In the last post, I dispensed some very general advice about the art of blogging. In this post, I get a bit more specific, focusing on what I feel is the best way to build traffic for your blog.
For those of you who believe that they blog for their own satisfaction and do not care if anybody else reads it then please skip the rest of the post. But for those of us who desire an audience but struggle to get one (as I did once upon a time and the frustrations of which I detailed previously), here are some general thoughts on the topic.
The most important thing of course remains the same. Good content. Last time I said “If you build it, they will come”. Sure. But if the water runs out and the toilet stinks, then they won’t stick around. Trust me on that.

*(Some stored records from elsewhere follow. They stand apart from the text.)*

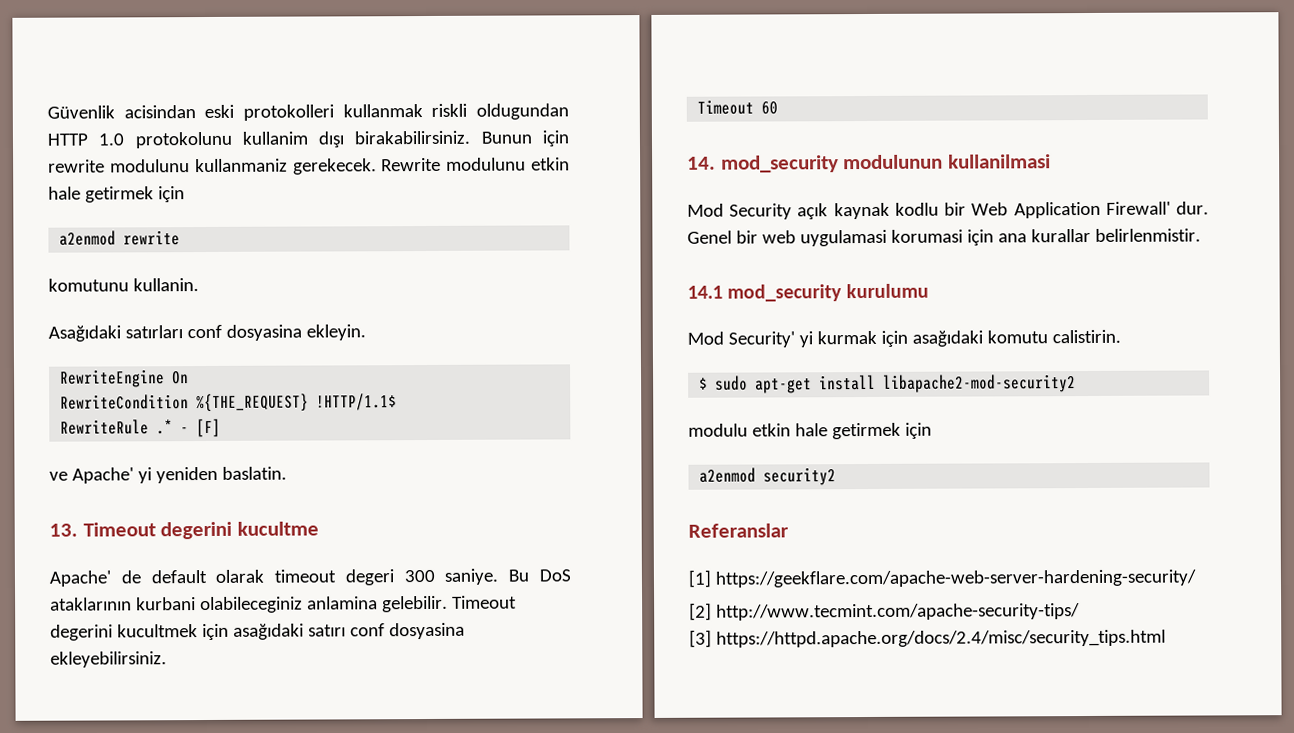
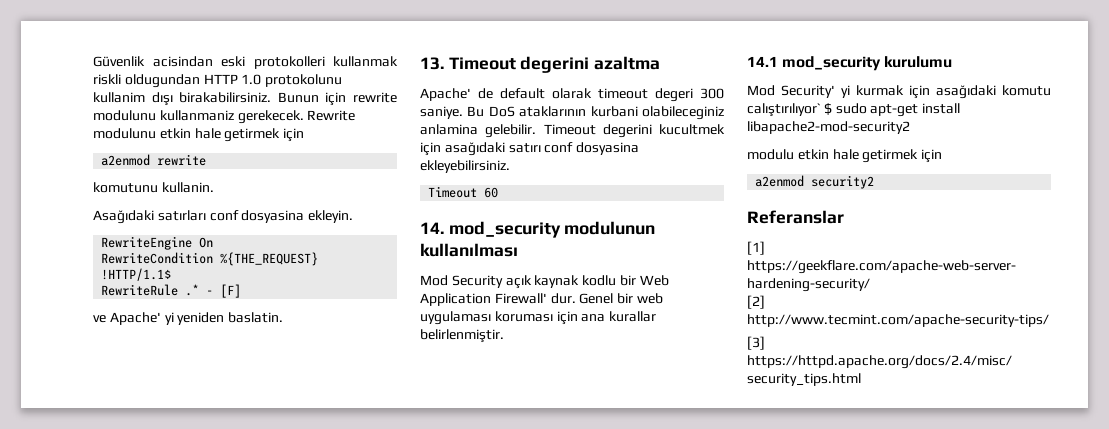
[236,521,319,536] kucultme -> [594,56,661,70] azaltma
[947,154,1051,169] kullanilmasi -> [420,243,518,257] kullanılması
[799,229,963,247] uygulamasi korumasi -> [420,311,553,325] uygulaması koruması
[1094,228,1201,242] belirlenmistir. -> [420,329,504,343] belirlenmiştir.
[1051,329,1121,344] calistirin. // -> [747,103,821,117] calıştırılıyor`

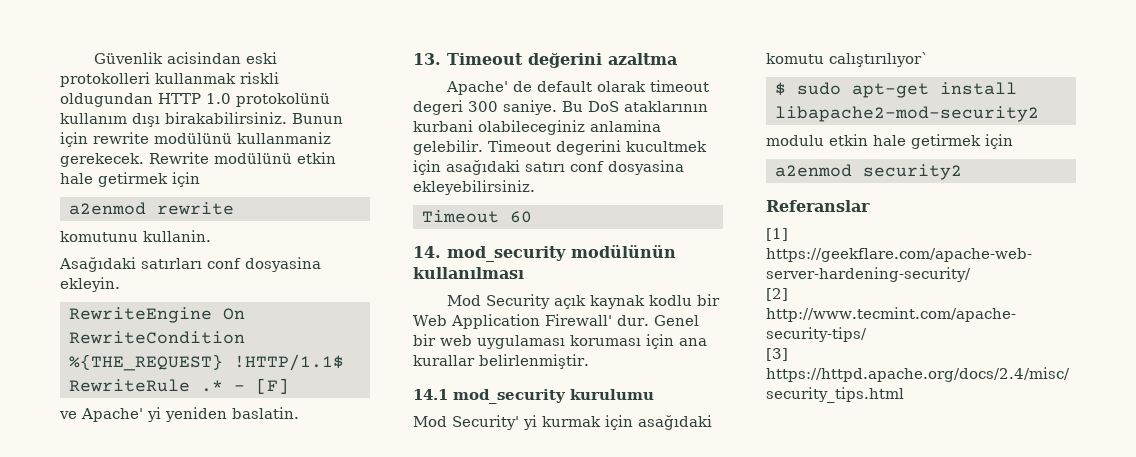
[265,74,343,87] [93,92,145,103] protokolunu kullanim -> [236,93,330,107] [60,113,127,124] protokolünü kullanım
[93,110,156,121] modulunu -> [154,133,232,144] modülünü
[93,128,156,139] modulunu -> [214,153,292,164] modülünü
[520,56,590,73] degerini -> [528,53,602,68] değerini
[564,221,656,235] modulunun -> [571,245,676,258] modülünün
(821, 110) none -> (929, 59) //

Use your friends: Unless you are a celebrity, it is likely that the first visitors to your blog are going to be those who are interested in the blog not so much for the content (because they have not read it yet) but because they know you personally. In other words friends and relatives.
While it is quite easy to get your parents to read your blog (whether you want to is of course completely another matter) getting friends over to your corner of the virtual world is sometimes a little bit more difficult. It is difficult because you know telling your friends to do something “once” usually never works , be it giving the treat they owe you or returning the text book that was borrowed last week.
So you need to press them a bit. But then there is that conundrum: at what point of time do the “Hey I just started a blog. Did you read my latest posts” start becoming an imposition, where is the point at which you cross over from being an enthusiastic writer to an unctuous seller of life insurance?
While it is difficult to provide a definite answer to the above question (since one person’s hard-sell is another’s publicity), my suggestion would be to 1) keep your blog URL in the signature of your personal e-mails 2) if you belong to an e-group of friends then mention the fact that you have started blogging once in an email and then leave it at that (after all you do not want to appear desperate with the operative word being “appear” which is exactly how you will look if you have a “Please read my blog” in every mail) and most importantly 3) do not try to oversell ; when a friend you find is not visiting your blog don’t push him. Unless you want to lose him as a friend in which case by all means do.
Comment on blogs: No rocket science here. Commenting on other blogs allows you to put a link to your blog on their blogspace and enables you to announce yourself to a community (for instance if you are a start-up mommy blogger, commenting on a mommy-blogger’s blog will connect you to other mommys). Not that that should be the only reason you should be commenting but it’s not a wrong reason. However a few things to remember.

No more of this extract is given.